[Opening Data listing section]

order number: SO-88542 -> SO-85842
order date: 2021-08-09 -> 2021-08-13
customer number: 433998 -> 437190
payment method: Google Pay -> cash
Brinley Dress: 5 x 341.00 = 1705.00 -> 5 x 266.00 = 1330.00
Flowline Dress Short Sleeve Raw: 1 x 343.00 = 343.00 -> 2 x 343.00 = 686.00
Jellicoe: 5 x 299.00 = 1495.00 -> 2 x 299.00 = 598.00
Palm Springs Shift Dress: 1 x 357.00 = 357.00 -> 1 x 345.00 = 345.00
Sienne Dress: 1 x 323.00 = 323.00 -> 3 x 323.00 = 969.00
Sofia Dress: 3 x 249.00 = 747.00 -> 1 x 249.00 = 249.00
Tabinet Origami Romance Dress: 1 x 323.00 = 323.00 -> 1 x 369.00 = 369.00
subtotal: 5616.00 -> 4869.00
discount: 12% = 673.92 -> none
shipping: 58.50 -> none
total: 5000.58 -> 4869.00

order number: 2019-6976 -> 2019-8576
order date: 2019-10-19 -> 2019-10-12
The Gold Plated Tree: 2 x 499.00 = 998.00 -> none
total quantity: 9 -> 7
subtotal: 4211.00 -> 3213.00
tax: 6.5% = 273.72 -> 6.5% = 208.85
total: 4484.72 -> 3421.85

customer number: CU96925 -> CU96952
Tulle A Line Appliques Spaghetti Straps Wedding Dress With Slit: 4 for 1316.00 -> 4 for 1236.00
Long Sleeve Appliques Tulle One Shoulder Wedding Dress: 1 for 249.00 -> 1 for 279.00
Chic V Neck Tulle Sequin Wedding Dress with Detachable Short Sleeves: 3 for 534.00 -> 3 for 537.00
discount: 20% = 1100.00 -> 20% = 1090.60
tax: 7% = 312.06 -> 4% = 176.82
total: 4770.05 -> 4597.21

[Closing Data listing section]

*Your objective*
Give an exact repetition of all the material.

*Answer to this exercise*
order number: SO-88542 -> SO-85842
order date: 2021-08-09 -> 2021-08-13
customer number: 433998 -> 437190
payment method: Google Pay -> cash
Brinley Dress: 5 x 341.00 = 1705.00 -> 5 x 266.00 = 1330.00
Flowline Dress Short Sleeve Raw: 1 x 343.00 = 343.00 -> 2 x 343.00 = 686.00
Jellicoe: 5 x 299.00 = 1495.00 -> 2 x 299.00 = 598.00
Palm Springs Shift Dress: 1 x 357.00 = 357.00 -> 1 x 345.00 = 345.00
Sienne Dress: 1 x 323.00 = 323.00 -> 3 x 323.00 = 969.00
Sofia Dress: 3 x 249.00 = 747.00 -> 1 x 249.00 = 249.00
Tabinet Origami Romance Dress: 1 x 323.00 = 323.00 -> 1 x 369.00 = 369.00
subtotal: 5616.00 -> 4869.00
discount: 12% = 673.92 -> none
shipping: 58.50 -> none
total: 5000.58 -> 4869.00

order number: 2019-6976 -> 2019-8576
order date: 2019-10-19 -> 2019-10-12
The Gold Plated Tree: 2 x 499.00 = 998.00 -> none
total quantity: 9 -> 7
subtotal: 4211.00 -> 3213.00
tax: 6.5% = 273.72 -> 6.5% = 208.85
total: 4484.72 -> 3421.85

customer number: CU96925 -> CU96952
Tulle A Line Appliques Spaghetti Straps Wedding Dress With Slit: 4 for 1316.00 -> 4 for 1236.00
Long Sleeve Appliques Tulle One Shoulder Wedding Dress: 1 for 249.00 -> 1 for 279.00
Chic V Neck Tulle Sequin Wedding Dress with Detachable Short Sleeves: 3 for 534.00 -> 3 for 537.00
discount: 20% = 1100.00 -> 20% = 1090.60
tax: 7% = 312.06 -> 4% = 176.82
total: 4770.05 -> 4597.21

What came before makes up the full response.